# Work task
This exercise asks for an exact copy of every entry below, with pictures omitted.

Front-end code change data
--

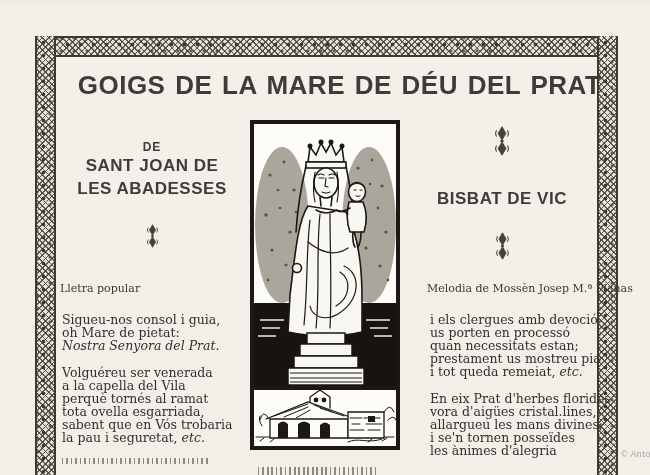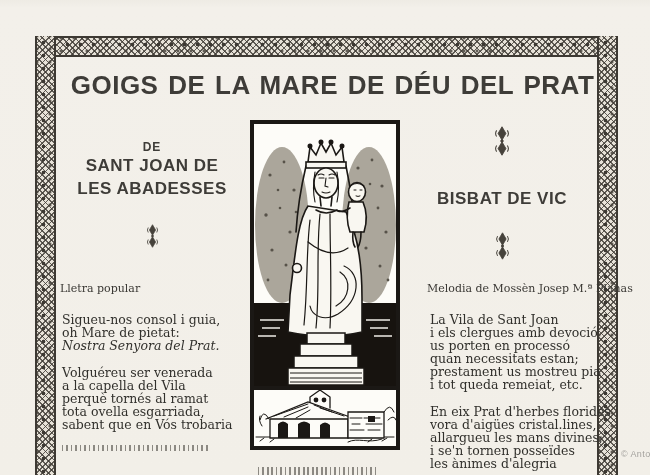--- a/index.html
+++ b/index.html
@@ -32,7 +32,7 @@
 
   
   .title{
-    position:absolute;left:60px;top:70px;width:545px;
+    position:absolute;left:67px;top:70px;width:545px;
     text-align:center;font-weight:bold;font-size:26px;
     letter-spacing:.5px;word-spacing:2px;color:#3e3c38;
   }

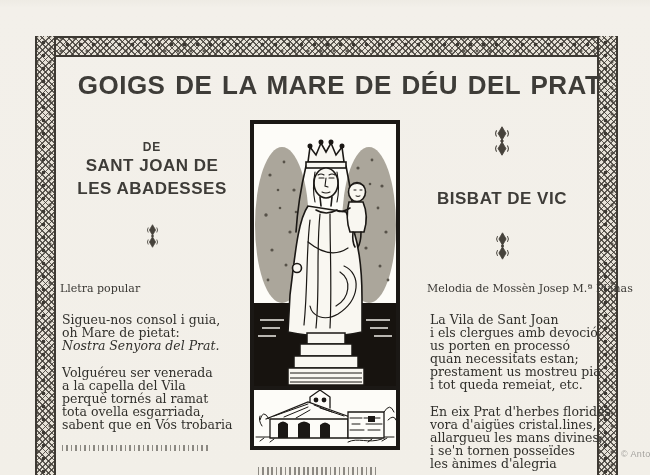--- a/index.html
+++ b/index.html
@@ -285,7 +285,6 @@
 
   <div class="verses r">
     <div class="stanza">
-      <span class="vline">La Vila de Sant Joan</span>
       <span class="vline">i els clergues amb devoció</span>
       <span class="vline">us porten en processó</span>
       <span class="vline">quan necessitats estan;</span>

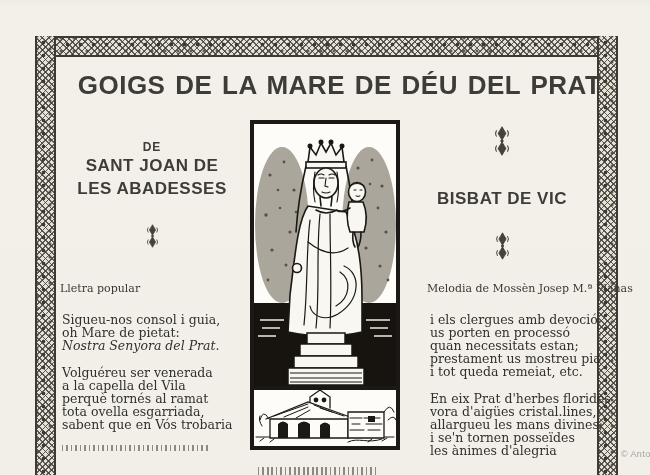--- a/index.html
+++ b/index.html
@@ -69,7 +69,7 @@
   .stanza{margin:0 0 14px 0;}
   .vline{display:block;white-space:nowrap;}
   .vline.it{font-style:italic;}
-  .etc{}
+  .etc{font-style:italic;}
 
   
   .clipped-line{

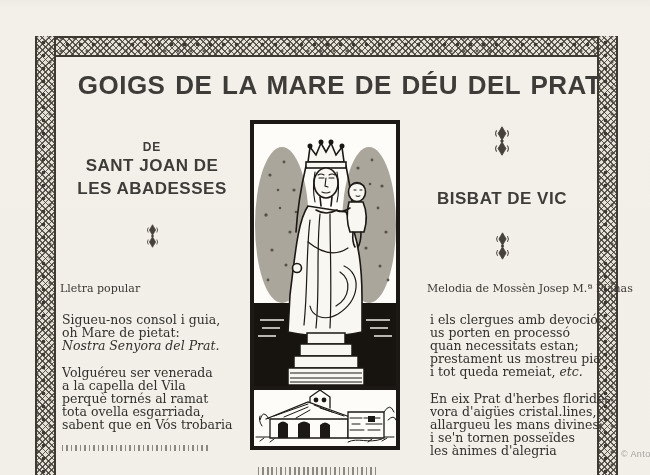--- a/index.html
+++ b/index.html
@@ -279,6 +279,7 @@
       <span class="vline">perquè tornés al ramat</span>
       <span class="vline">tota ovella esgarriada,</span>
       <span class="vline">sabent que en Vós trobaria</span>
+      <span class="vline"><span>la pau i seguretat, </span><span class="etc">etc.</span></span>
     </div>
     <div class="clipped-line flow-l"></div>
   </div>

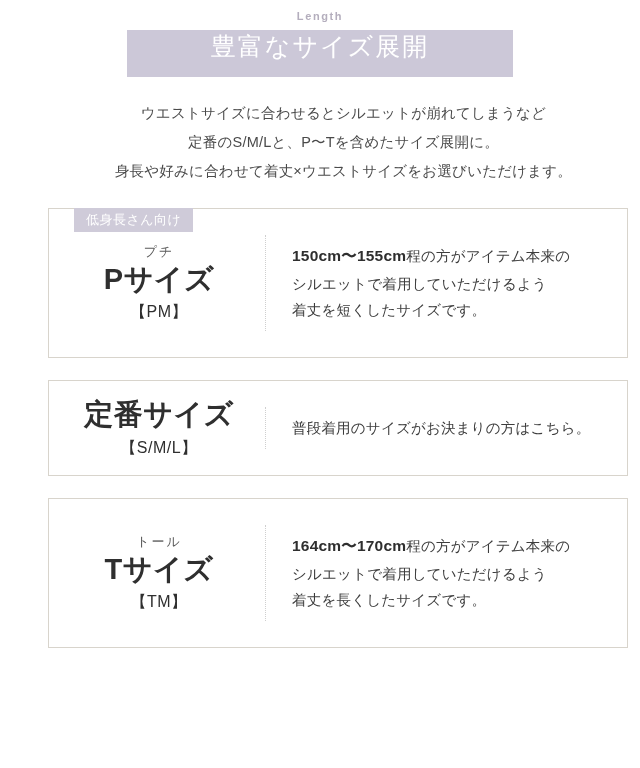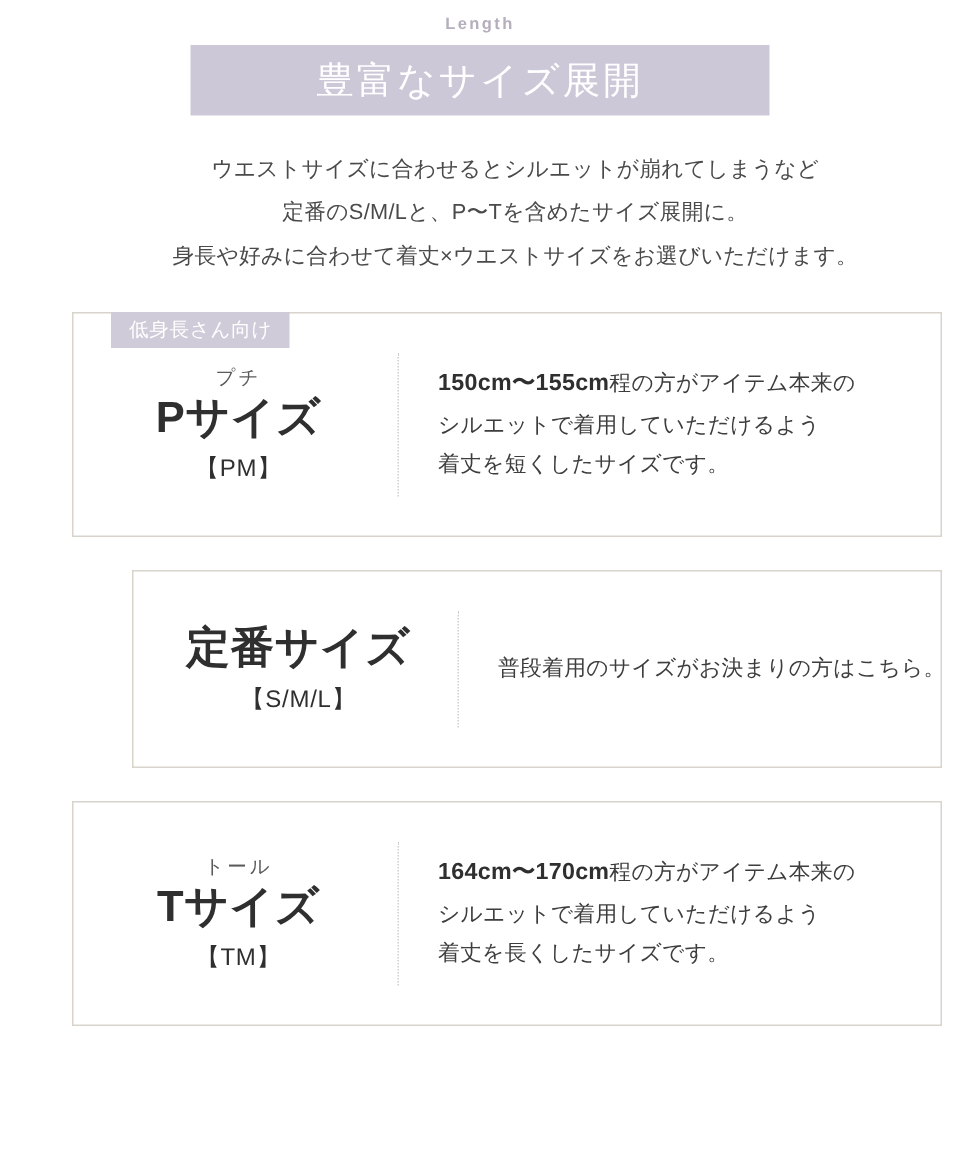--- a/index.html
+++ b/index.html
@@ -36,7 +36,7 @@
     height: 47px;
     background: #ccc8d8;
     display: flex;
-    align-items: center;
+    align-items: flex-start;
     justify-content: center;
   }
   .title-band .title-text {

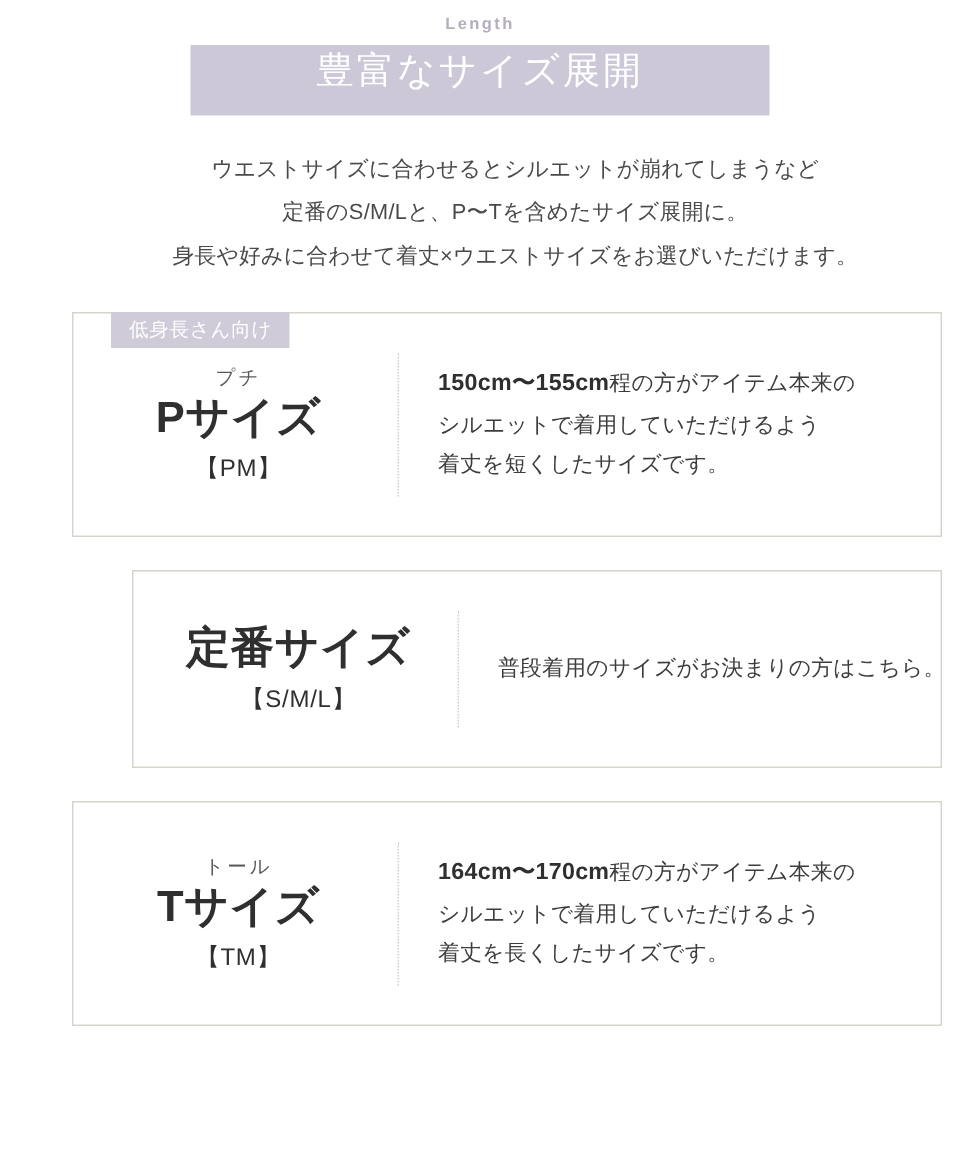--- a/index.html
+++ b/index.html
@@ -90,7 +90,7 @@
   }
   .card.with-tag { margin-top: 13px; }
   .card.tall { height: 150px; }
-  .card.short { height: 132px; margin-left: 40px; }
+  .card.short { height: 96px; }
 
   .card-left {
     width: 216px;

--

# Your solution
--- a/index.html
+++ b/index.html
@@ -32,7 +32,7 @@
 
   
   .title{
-    position:absolute;left:60px;top:70px;width:545px;
+    position:absolute;left:67px;top:70px;width:545px;
     text-align:center;font-weight:bold;font-size:26px;
     letter-spacing:.5px;word-spacing:2px;color:#3e3c38;
   }

--- a/index.html
+++ b/index.html
@@ -285,7 +285,6 @@
 
   <div class="verses r">
     <div class="stanza">
-      <span class="vline">La Vila de Sant Joan</span>
       <span class="vline">i els clergues amb devoció</span>
       <span class="vline">us porten en processó</span>
       <span class="vline">quan necessitats estan;</span>

--- a/index.html
+++ b/index.html
@@ -69,7 +69,7 @@
   .stanza{margin:0 0 14px 0;}
   .vline{display:block;white-space:nowrap;}
   .vline.it{font-style:italic;}
-  .etc{}
+  .etc{font-style:italic;}
 
   
   .clipped-line{

--- a/index.html
+++ b/index.html
@@ -279,6 +279,7 @@
       <span class="vline">perquè tornés al ramat</span>
       <span class="vline">tota ovella esgarriada,</span>
       <span class="vline">sabent que en Vós trobaria</span>
+      <span class="vline"><span>la pau i seguretat, </span><span class="etc">etc.</span></span>
     </div>
     <div class="clipped-line flow-l"></div>
   </div>

--- a/index.html
+++ b/index.html
@@ -36,7 +36,7 @@
     height: 47px;
     background: #ccc8d8;
     display: flex;
-    align-items: center;
+    align-items: flex-start;
     justify-content: center;
   }
   .title-band .title-text {

--- a/index.html
+++ b/index.html
@@ -90,7 +90,7 @@
   }
   .card.with-tag { margin-top: 13px; }
   .card.tall { height: 150px; }
-  .card.short { height: 132px; margin-left: 40px; }
+  .card.short { height: 96px; }
 
   .card-left {
     width: 216px;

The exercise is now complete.